IF 1 4区 医学 Q4 ORTHOPEDICS Pub Date : 2026-01-01 Epub Date: 2025-08-05 DOI: 10.1097/BPB.0000000000001276
Yusuke Oshita, Ichiro Okano, Yoshitaka Watanabe, Haruka Emori, Ryota Ito, Toshiyuki Shirahata, Yushi Hoshino, Koji Kanzaki, Tomoaki Toyone, Hirokazu Ikeda, Yoshifumi Kudo

More than 50% of Kawasaki disease patients exhibit cervical lymphadenopathy, which can lead to atlantoaxial rotatory fixation (AARF). Yet, the incidence and clinical features of AARF in Kawasaki disease (KD-AARF) have been poorly documented. This study explored the symptomatic incidence of AARF in patients with Kawasaki disease. Data were retrospectively collected from 1296 consecutive patients (740 male and 556 female) diagnosed with Kawasaki disease between April 2005 and March 2022 at a single academic institution. Fourteen (six males and eight females) of 1296 Kawasaki disease cases (1.08%) were diagnosed with AARF. The median and interquartile range (IQR) age (month) of KD-AARF was 60.0 months (IQR: 42.5-84.8 months), and the median age of Kawasaki disease without AARF was 28.0 months (IQR: 14.0-28.3 months) ( P  < 0.001). The average (range) symptomatic duration of torticollis was 16.0 (5-43) days. Moreover, seven cases were treated only with bed rest, one case with bed rest and analgesics, three with a cervical collar, and three using Glisson's traction.

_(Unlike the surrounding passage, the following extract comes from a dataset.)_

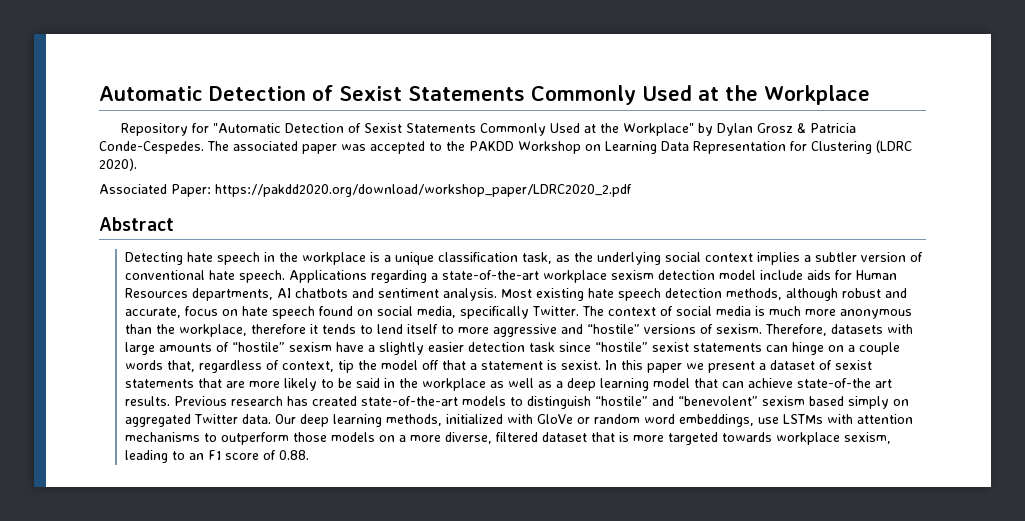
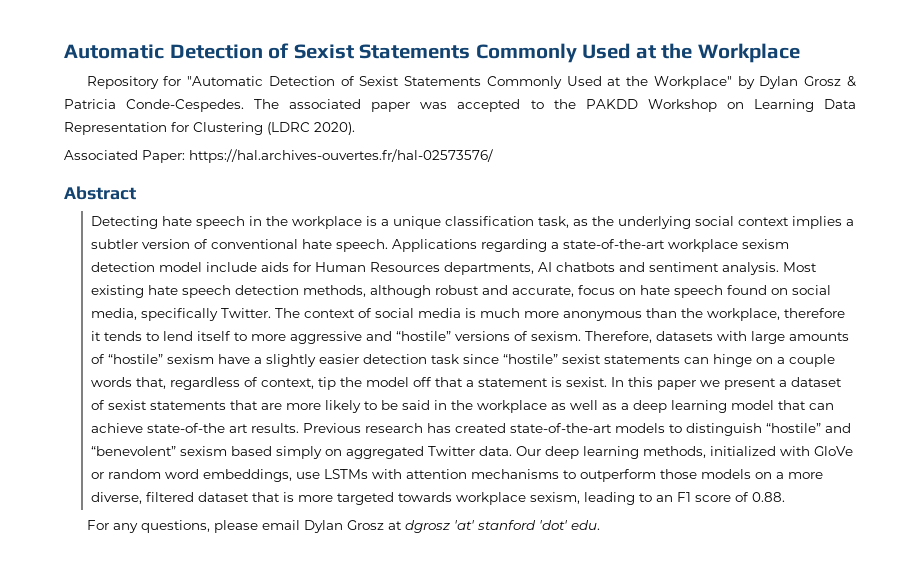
- Associated Paper: https://pakdd2020.org/download/workshop_paper/LDRC2020_2.pdf
+ Associated Paper: https://hal.archives-ouvertes.fr/hal-02573576/
+ For any questions, please email Dylan Grosz at dgrosz 'at' stanford 'dot' edu.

At the final follow-up (average: 35.5 months), none of the patients exhibited any residual symptoms. The average time from fever onset to torticollis onset was 2.9 (0-7) days, and that from fever resolution to torticollis resolution was 13.4 (4-41) days. The total treatment duration for KD-AARF was 16.4 ± 12.6 days. AARF incidence in Kawasaki disease cases was 1.08%. Patients with KD-AARF were older than those without.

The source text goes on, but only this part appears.